Hayatın ne getireceğini bilmiyoruz. Her an elimizde tuttuğumuz telefonlar, bilgisayarlarımız ve içinde biriktirdiğimiz sayısız dijital anı, belge, hesap...
Peki, hayatınız sona erdiğinde arkanızda kalan bu dijital izler ne olacak?
Ben bu soruyu ilk kez yüksek sesle sorduğumda çevremden “Hiç düşünmemiştim” yanıtını aldım. Oysa bu, günümüzde en çok düşünülmesi gereken konulardan biri. Çünkü artık yalnızca fiziksel eşyalarımız değil, dijital varlıklarımız da birer miras niteliğinde.

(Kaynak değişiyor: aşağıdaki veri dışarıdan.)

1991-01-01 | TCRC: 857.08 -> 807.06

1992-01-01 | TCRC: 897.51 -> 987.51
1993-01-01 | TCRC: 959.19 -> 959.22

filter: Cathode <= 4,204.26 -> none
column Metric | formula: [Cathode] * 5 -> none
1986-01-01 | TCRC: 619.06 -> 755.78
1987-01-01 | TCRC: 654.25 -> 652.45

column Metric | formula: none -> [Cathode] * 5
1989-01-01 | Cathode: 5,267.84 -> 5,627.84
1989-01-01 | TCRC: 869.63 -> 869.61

Google Drive gibi bulut depolama alanlarında sakladığınız belgeler, sosyal medya hesaplarınız, e-posta kutunuz, kripto para cüzdanlarınız, abonelikleriniz ve daha niceleri… Bunlara erişim olmadan bazı aileler, vefat eden yakınlarının hatıralarına dahi ulaşamıyor. Hatta hukuki süreçlerde bile tıkanmalar yaşanabiliyor.

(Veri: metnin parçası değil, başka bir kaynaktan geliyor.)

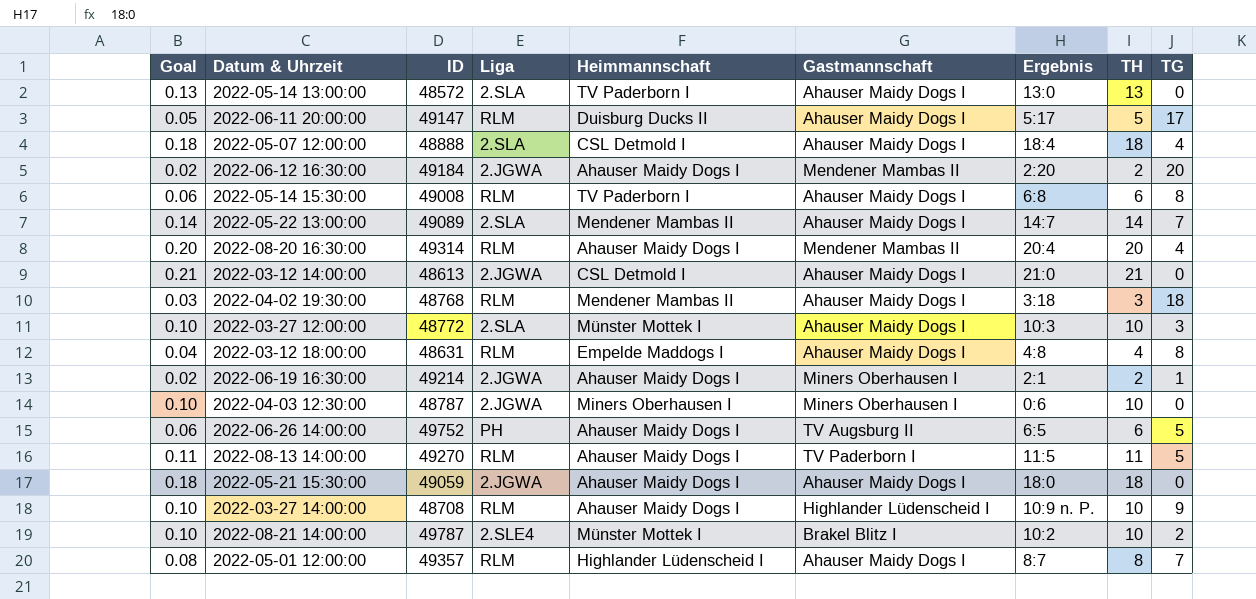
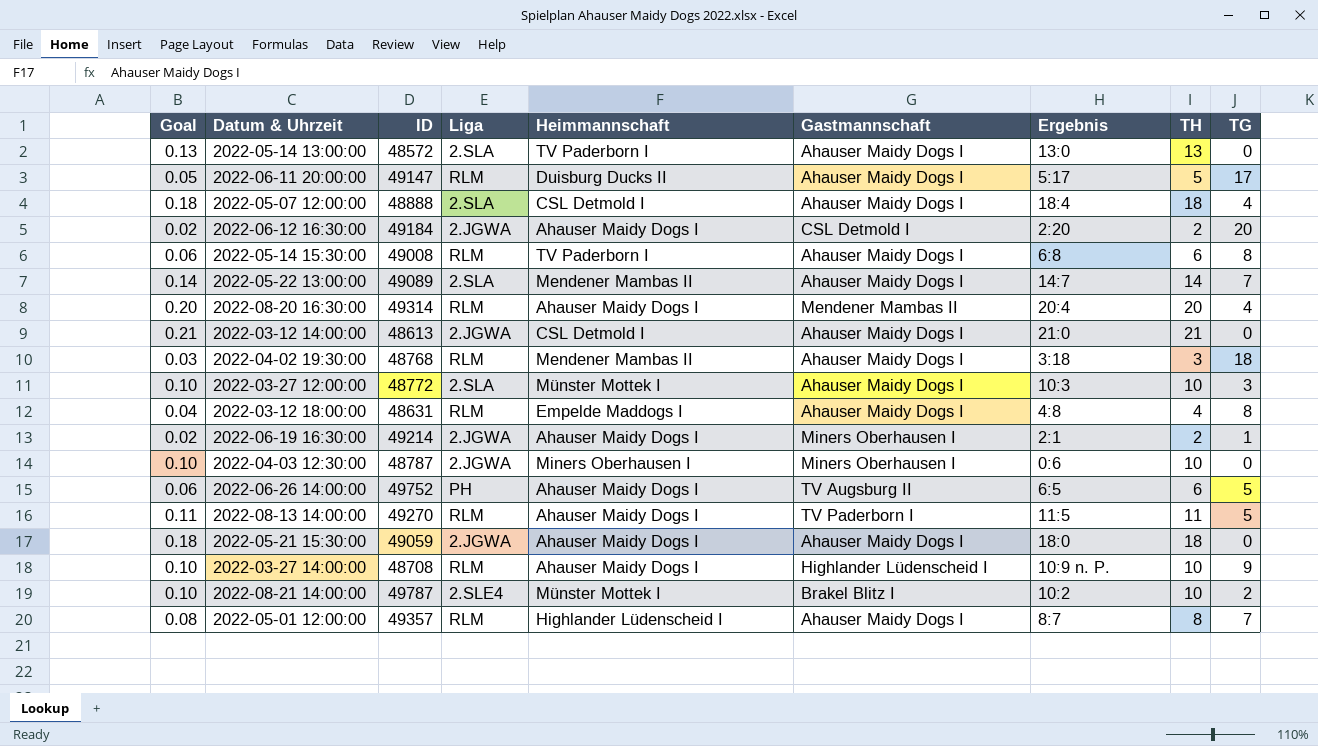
2022-06-12 16:30:00 | Gastmannschaft: Mendener Mambas II -> CSL Detmold I

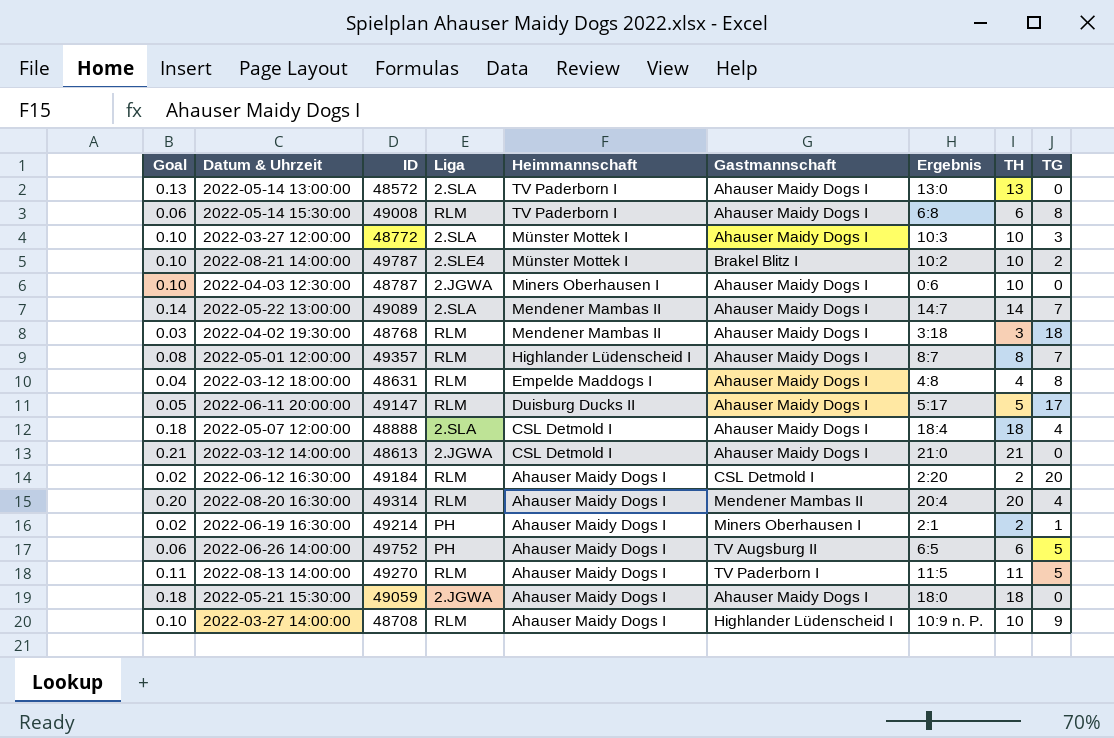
row order: none -> Heimmannschaft descending
2022-04-03 12:30:00 | Gastmannschaft: Miners Oberhausen I -> Ahauser Maidy Dogs I
2022-06-12 16:30:00 | Liga: 2.JGWA -> RLM
2022-06-19 16:30:00 | Liga: 2.JGWA -> PH

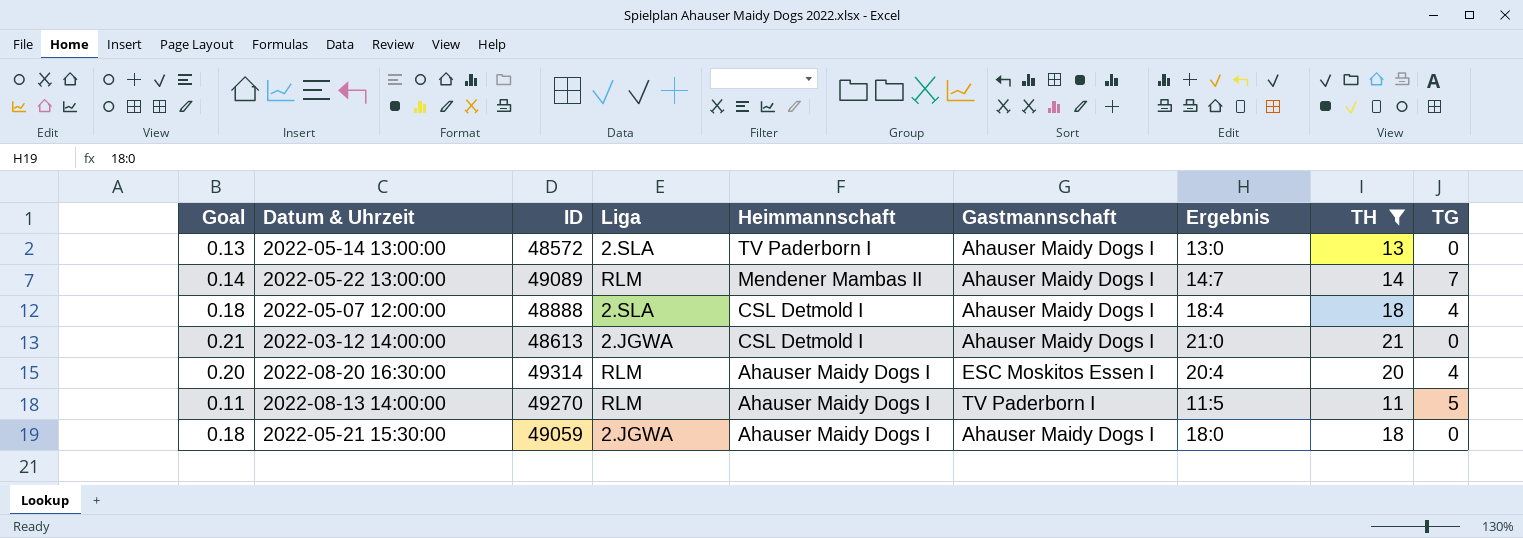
filter: none -> TH >= 11
2022-05-22 13:00:00 | Liga: 2.SLA -> RLM
2022-08-20 16:30:00 | Gastmannschaft: Mendener Mambas II -> ESC Moskitos Essen I

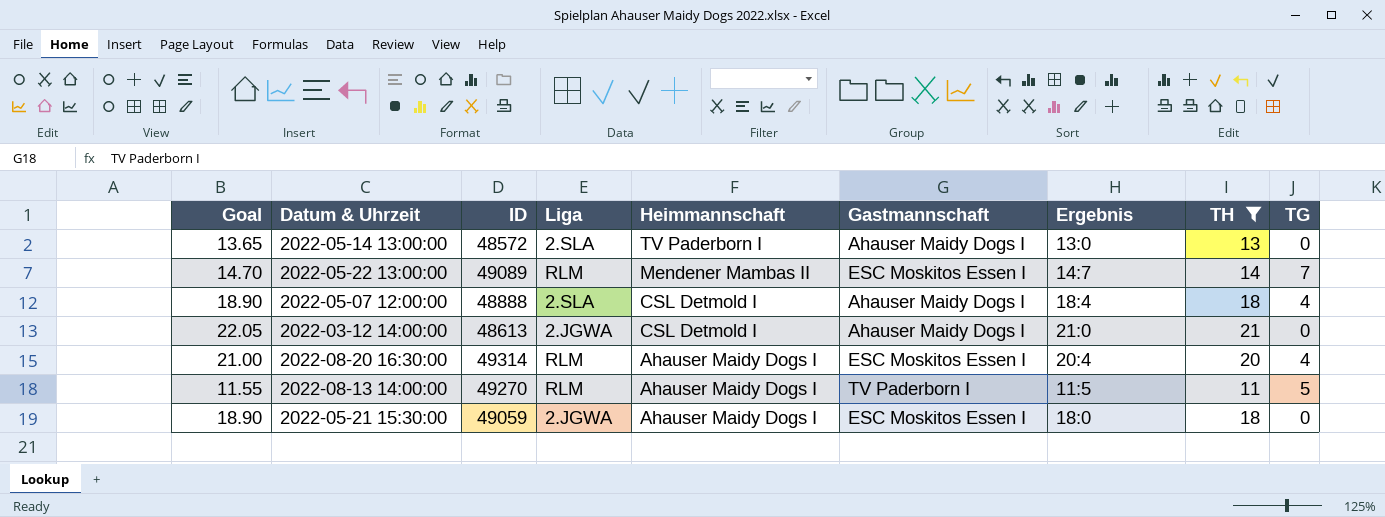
column Goal | formula: [TH] * 0.01 -> [TH] * 1.05
2022-05-22 13:00:00 | Gastmannschaft: Ahauser Maidy Dogs I -> ESC Moskitos Essen I
2022-05-21 15:30:00 | Gastmannschaft: Ahauser Maidy Dogs I -> ESC Moskitos Essen I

Ben bu noktada, dijital vasiyet kavramının altını çizmek istiyorum. Tıpkı maddi miraslarımız gibi, dijital miraslarımızı da planlamamız gerekiyor. Hangi şifrelerin kime emanet edileceği, hangi verilerin silinmesini, hangilerinin korunmasını istediğimiz…
Bunların hepsinin yazılı hale gelmesi şart.
Peki, bunu nasıl yapabiliriz?
1. Dijital Varlık Listesi Oluşturun: Kullandığınız tüm dijital hizmetleri ve hesapları bir liste haline getirin.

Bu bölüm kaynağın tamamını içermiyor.